Decoupling the metal insulator transition and crystal field effects of VO(2)

VO(2) is a highly correlated electron system which has a metal-to-insulator transition (MIT) with a dramatic change of conductivity accompanied by a first-order structural phase transition (SPT) near room temperature. The origin of the MIT is still controversial and there is ongoing debate over whether an SPT induces the MIT and whether the T(c) can be engineered using artificial parameters. We examined the electrical and local structural properties of Cr- and Co-ion implanted VO(2) (Cr-VO(2) and Co-VO(2)) films using temperature-dependent resistance and X-ray absorption fine structure (XAFS) measurements at the V K edge.

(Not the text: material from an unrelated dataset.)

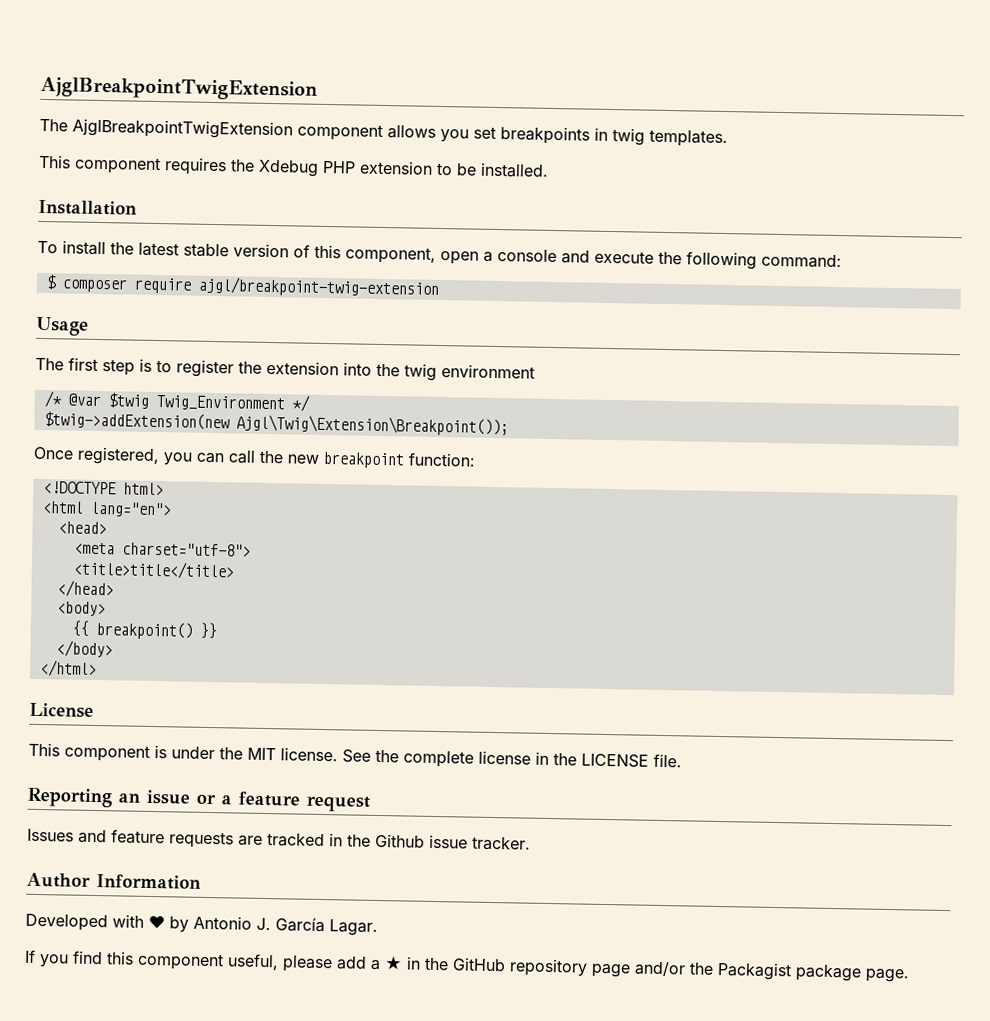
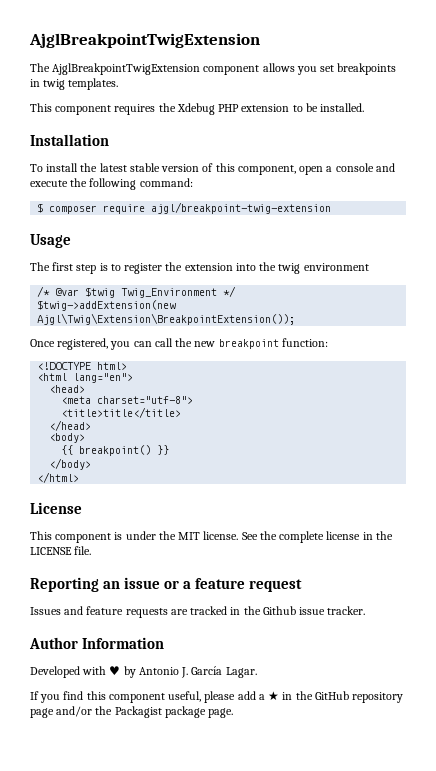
[235,414,509,437] Ajgl\Twig\Extension\Breakpoint()); -> [37,313,296,325] Ajgl\Twig\Extension\BreakpointExtension());

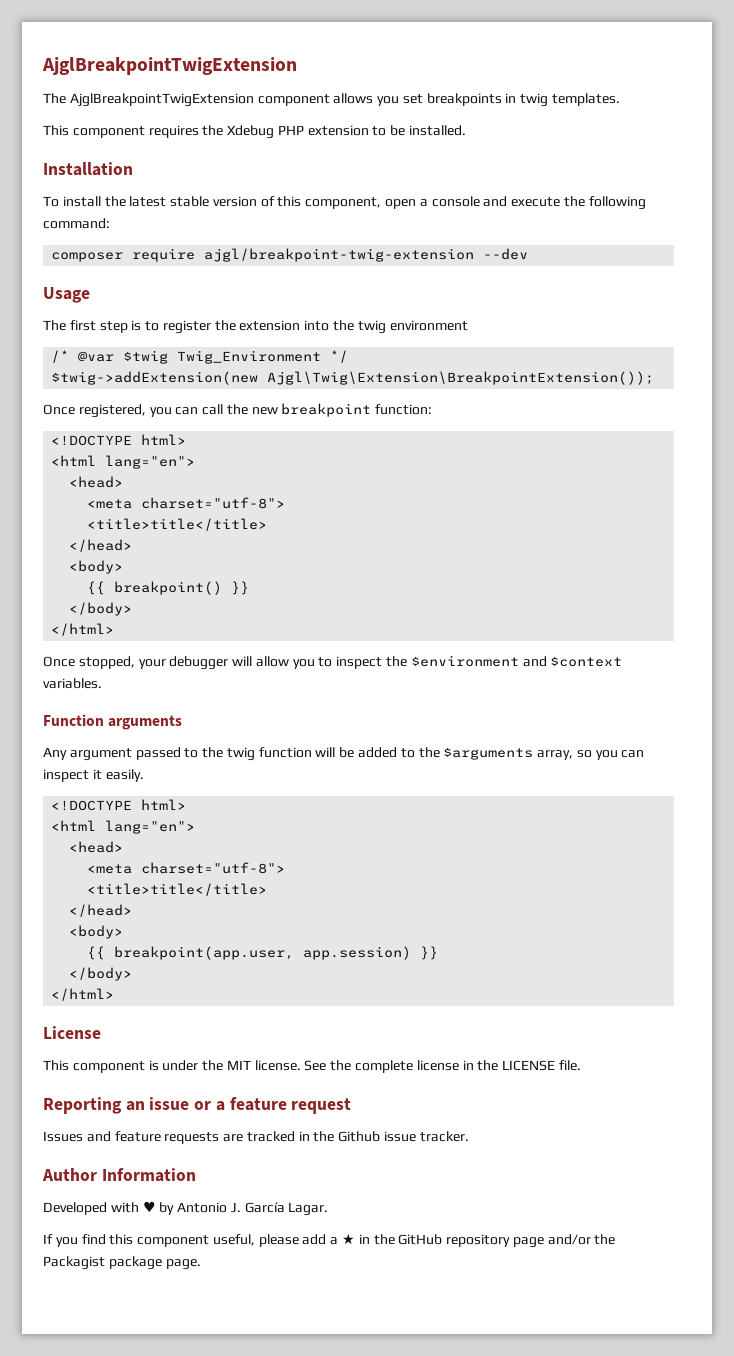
[37,203,44,213] $ -> (110, 223) none
(332, 208) none -> [483,248,529,260] --dev
(80, 477) none -> [43,655,623,670] [43,678,102,689] [43,714,183,730] [43,747,645,761] [43,769,144,782] [51,799,187,811] [51,820,196,834] [69,841,124,853] [87,862,286,874] [87,883,268,896] [69,904,133,917] [69,925,124,939] [87,946,439,960] [69,967,133,981] [51,988,115,1001] // Once stopped, your debugger will allow you to inspect the $environment and $context variables. // Function arguments // Any argument passed to the twig function will be added to the $arguments array, so you can inspect it easily. // <!DOCTYPE html> // <html lang="en"> // <head> // <meta charset="utf-8"> // <title>title</title> // </head> // <body> // {{ breakpoint(app.user, app.session) }} // </body> // </html>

The temperature-dependent electrical resistance measurements of both Cr-VO(2) and Co-VO(2) films showed sharp MIT features. The T(c) values of the Cr-VO(2) and Co-VO(2) films first decreased and then increased relative to that of pristine VO(2) as the ion flux was increased. The pre-edge peak of the V K edge from the Cr-VO(2) films with a Cr ion flux ≥ 10(13) ions/cm(2) showed no temperature-dependent behavior, implying no changes in the local density of states of V 3d t(2g) and e(g) orbitals during MIT. Extended XAFS (EXAFS) revealed that implanted Cr and Co ions and their tracks caused a substantial amount of structural disorder and distortion at both vanadium and oxygen sites. The resistance and XAFS measurements revealed that VO(2) experiences a sharp MIT when the distance of V–V pairs undergoes an SPT without any transitions in either the VO(6) octahedrons or the V 3d t(2g) and e(g) states. This indicates that the MIT of VO(2) occurs with no changes of the crystal fields.